From concept to standard-of-care? Review of the clinical experience with automated external defibrillators
- PMID: 2686497
- DOI: 10.1016/s0196-0644(89)80257-4
From concept to standard-of-care? Review of the clinical experience with automated external defibrillators
Abstract
There is now both national and international acceptance of the "principle of early defibrillation," which contends that whoever arrives first at the scene of a cardiac arrest should have a defibrillator. The almost revolutionary technological event that permits widespread implementation of this principle has been the development of automated external defibrillators (AEDs). The simplicity, accuracy, and safety of these devices markedly expands the range of people who can deliver early defibrillation, which includes minimally trained emergency personnel, lay and community responders, and family members of high-risk patients. Even though AEDs now approach the status of "standard of care," the AED, as an example of a new technology, has not followed the classic technology paradigm: conceptualization, experimentation, dissemination, and standard of care.
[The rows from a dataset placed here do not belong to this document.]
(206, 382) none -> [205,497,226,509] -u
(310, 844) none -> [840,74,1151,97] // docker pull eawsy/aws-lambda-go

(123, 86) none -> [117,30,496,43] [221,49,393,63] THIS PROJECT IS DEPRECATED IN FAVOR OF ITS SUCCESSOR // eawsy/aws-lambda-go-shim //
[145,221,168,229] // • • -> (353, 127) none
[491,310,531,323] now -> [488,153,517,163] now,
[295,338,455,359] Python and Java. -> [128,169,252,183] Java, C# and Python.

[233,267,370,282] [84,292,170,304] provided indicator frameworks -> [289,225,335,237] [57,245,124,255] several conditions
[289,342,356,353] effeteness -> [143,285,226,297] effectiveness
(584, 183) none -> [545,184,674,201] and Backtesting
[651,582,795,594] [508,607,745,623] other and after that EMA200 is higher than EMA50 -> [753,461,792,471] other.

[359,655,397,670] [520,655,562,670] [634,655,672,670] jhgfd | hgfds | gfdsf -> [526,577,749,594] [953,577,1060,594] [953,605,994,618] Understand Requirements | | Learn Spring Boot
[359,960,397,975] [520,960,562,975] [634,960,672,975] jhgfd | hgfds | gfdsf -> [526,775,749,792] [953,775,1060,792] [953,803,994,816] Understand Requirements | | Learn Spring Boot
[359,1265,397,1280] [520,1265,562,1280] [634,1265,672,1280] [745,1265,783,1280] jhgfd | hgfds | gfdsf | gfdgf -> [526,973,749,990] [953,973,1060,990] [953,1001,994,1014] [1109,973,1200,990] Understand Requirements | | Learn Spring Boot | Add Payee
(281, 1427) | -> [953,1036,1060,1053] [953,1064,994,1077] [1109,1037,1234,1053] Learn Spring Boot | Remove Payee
Instead, like many other technical innovations in emergency medicine, the development of AEDs proceeded simultaneously on many fronts, and implementation often occurred before confirmation of important subissues. AEDs may experience the life cycle of many new ideas: initial enthusiasm and widespread adoption, followed by disillusionment and rejection, and finally a mature, proper perspective. Careful implementation and continued evaluation may help emergency personnel avoid periods of disillusionment with AEDs and move steadily and uneventfully to a proper perspective.